━━━ Provided data

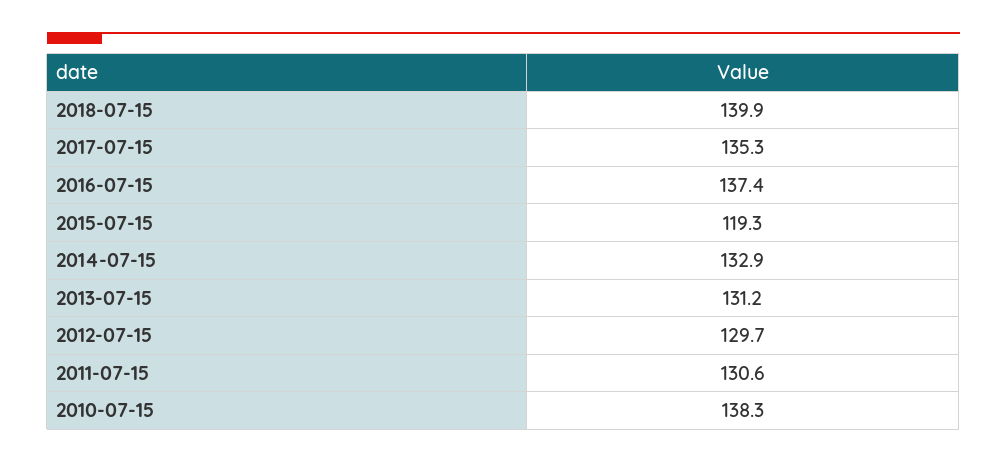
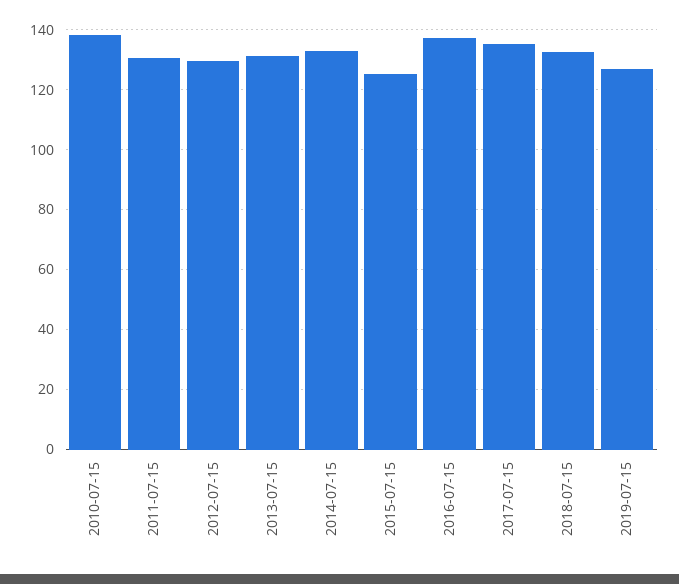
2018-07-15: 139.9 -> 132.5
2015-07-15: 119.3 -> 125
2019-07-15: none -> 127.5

━━━━━━
━━━ Provided data

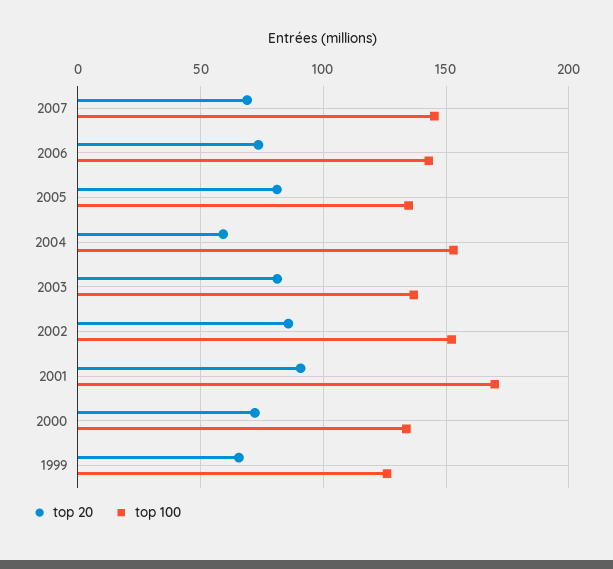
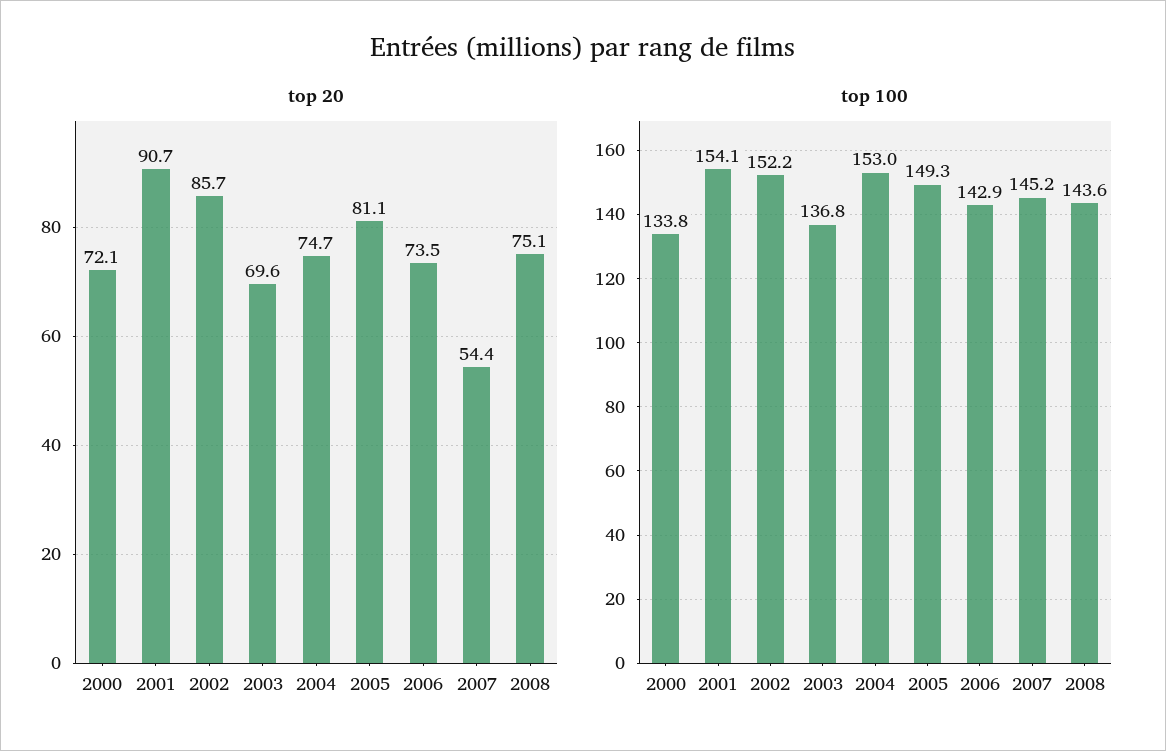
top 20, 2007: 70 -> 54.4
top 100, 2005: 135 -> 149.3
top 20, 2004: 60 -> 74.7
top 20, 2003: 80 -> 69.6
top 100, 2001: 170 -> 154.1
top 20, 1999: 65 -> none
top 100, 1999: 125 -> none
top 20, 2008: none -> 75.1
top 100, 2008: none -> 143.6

━━━━━━
━━━ Provided data

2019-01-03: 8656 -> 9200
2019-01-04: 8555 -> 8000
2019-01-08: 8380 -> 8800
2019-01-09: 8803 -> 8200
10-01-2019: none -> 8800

━━━━━━

Exercise:
Looking through the data above, copy out each line in which the string "none" occurs.

Response area:
2019-07-15: none -> 127.5
top 20, 1999: 65 -> none
top 100, 1999: 125 -> none
top 20, 2008: none -> 75.1
top 100, 2008: none -> 143.6
10-01-2019: none -> 8800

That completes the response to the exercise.